1.1 But I stand by my words, Prolog is the best for writing logic programs, if the user is new to writing complex logic, they can easily do so.
my point above
1.2 If you don't even know where LISP is used today then I have nothing more to add here.
please enlighten me, and please dont mention decades old infra surviving on nothing but prayers and patchwork, or old researchers who are used to it and just wont change, hell, name me just one new (started in the last 10 years) project thats using Lisp
2. If you want to have a productive discussion the first step is to stop insulting others.
and I would if it wasnt blatantly clear that you are just copy pasting stuff without doing any research, if I wanted that I would stick to shitty medium articles or reddit. I love TE because peeps post what they know instead of just copy pasting rando AI generated crap
3. Since you cant seem to differentiate AI generated text from others, I have nothing more to say.

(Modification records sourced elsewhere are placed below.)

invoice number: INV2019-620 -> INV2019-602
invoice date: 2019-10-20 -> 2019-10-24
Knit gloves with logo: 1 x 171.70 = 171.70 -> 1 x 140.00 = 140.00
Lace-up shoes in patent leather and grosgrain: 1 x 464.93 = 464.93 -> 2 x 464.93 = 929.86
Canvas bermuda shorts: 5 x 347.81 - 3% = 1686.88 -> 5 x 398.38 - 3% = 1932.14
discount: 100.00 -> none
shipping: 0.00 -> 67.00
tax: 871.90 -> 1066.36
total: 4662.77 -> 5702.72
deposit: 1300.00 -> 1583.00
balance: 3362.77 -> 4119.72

4. Sorry to @Futureized for derailing the thread with reply to the quoted author.
 
what exactly do you mean by "complex" logic? like you do know that Lisp is on its deathbed and that prolog is dead? you might as well recommend fortran, heh or at this point why not just use assembly? since that will help build your "logic"

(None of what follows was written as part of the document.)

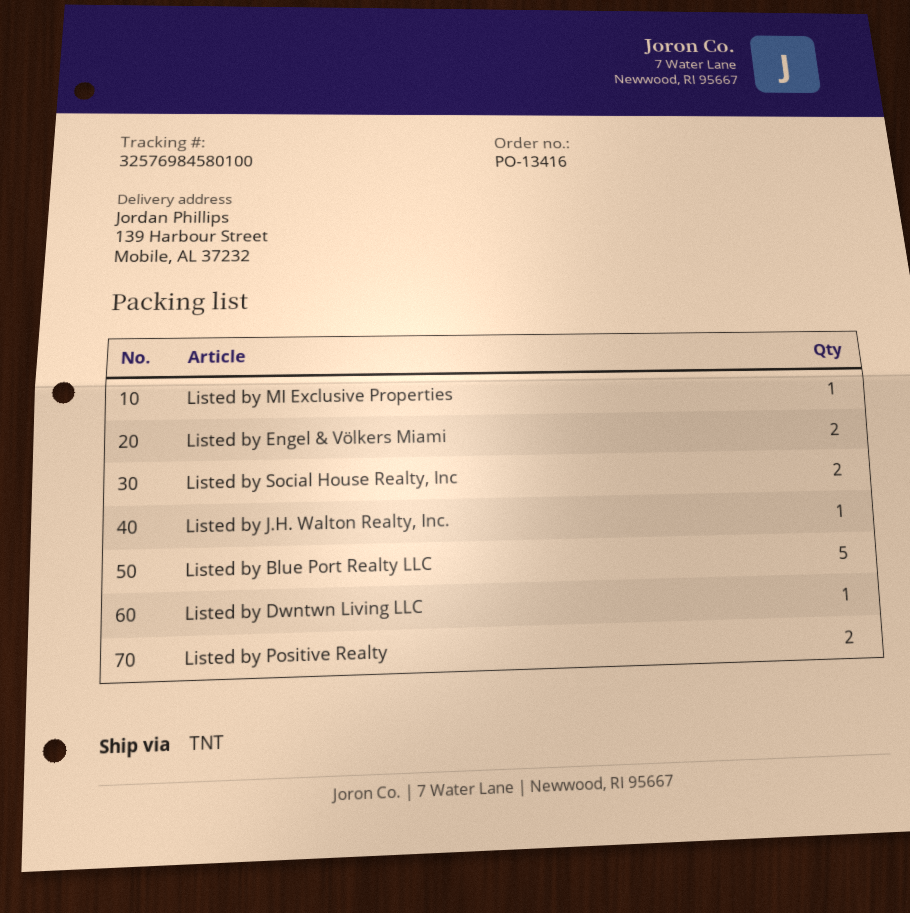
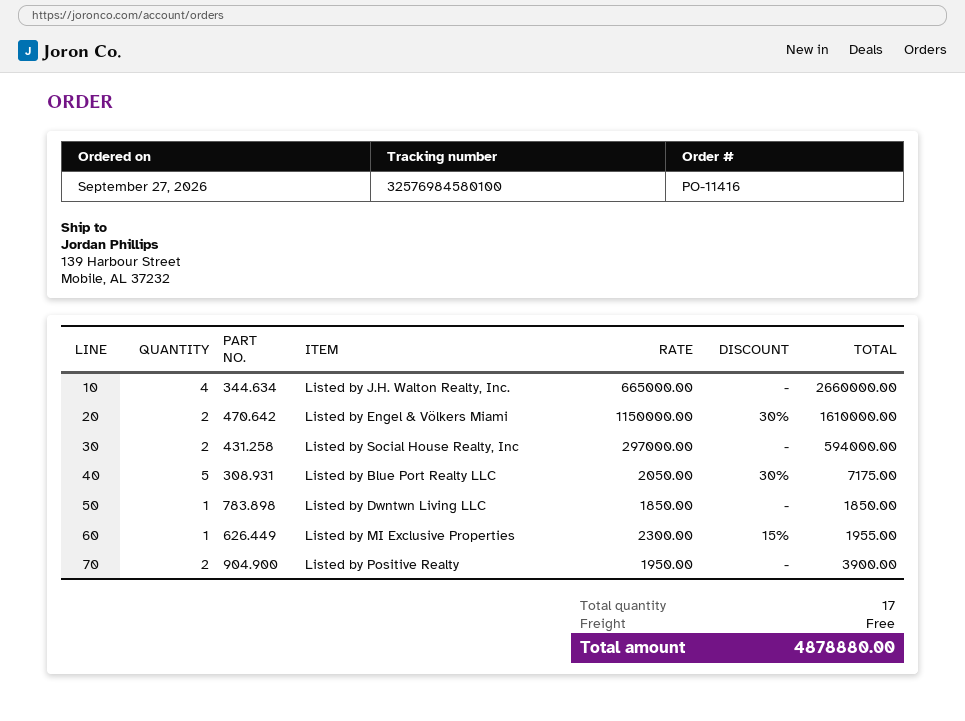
order number: PO-13416 -> PO-11416
Listed by J.H. Walton Realty, Inc.: 1 -> 4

1. For someone who claims to be working in AI even before that was a buzzword, you don't seem to know what complex logic or even logic is w.r.t AI field as you quote Assembly language for logic programming. I wonder why.
1.1 Anyways Since you so nicely asked, here is a very simple logic deduction exercise for you,
alpha: (P /\ ~P)
beta: P /\ ~ (Q -> P)
gamma: (P V Q <-> ~ P /\ ~Q)
Are all three formulae consistent?
1.1.1 Now that you have an idea of what logic and what logic deduction is, can you find out where such a thing is used in AI? Hint: Deductive Reasoning
1.1.2 Now that you know where logic deduction is used, can you may be think of an application where that is actually used in real world? Hit: Legal and Medical Support
1.2 Now that you know what complex logic is, What is the best language for a beginner to implement Point 1.1 or any logic reasoning?
1.2.1 If you still struggle, here is a hint why I suggest prolog, "best language for a beginner" to "learn logic and flow"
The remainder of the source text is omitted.